=== Begin Enclosure ===

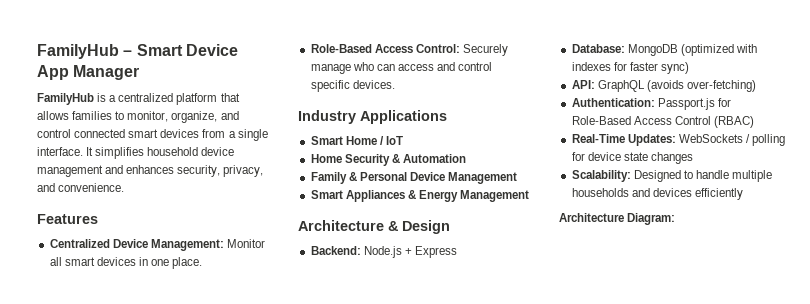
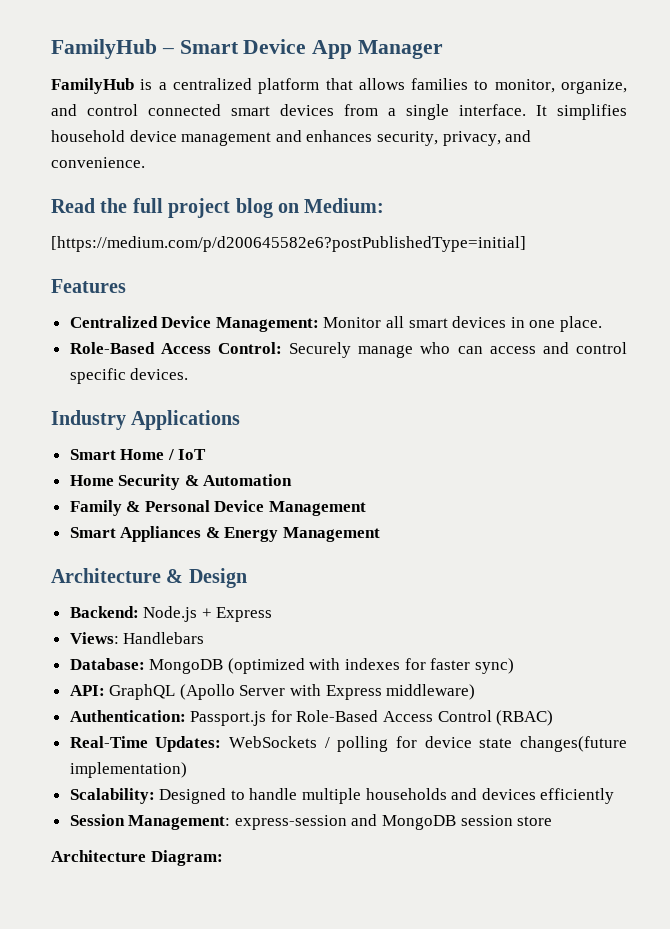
+ Read the full project blog on Medium:
+ [https://medium.com/p/d200645582e6?postPublishedType=initial]
+ Views: Handlebars
- API: GraphQL (avoids over-fetching)
+ API: GraphQL (Apollo Server with Express middleware)
- Real-Time Updates: WebSockets / polling for device state changes
+ Real-Time Updates: WebSockets / polling for device state changes(future implementation)
+ Session Management: express-session and MongoDB session store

=== End Enclosure ===

Return each line of the data where the word "polling" appears.

- Real-Time Updates: WebSockets / polling for device state changes
+ Real-Time Updates: WebSockets / polling for device state changes(future implementation)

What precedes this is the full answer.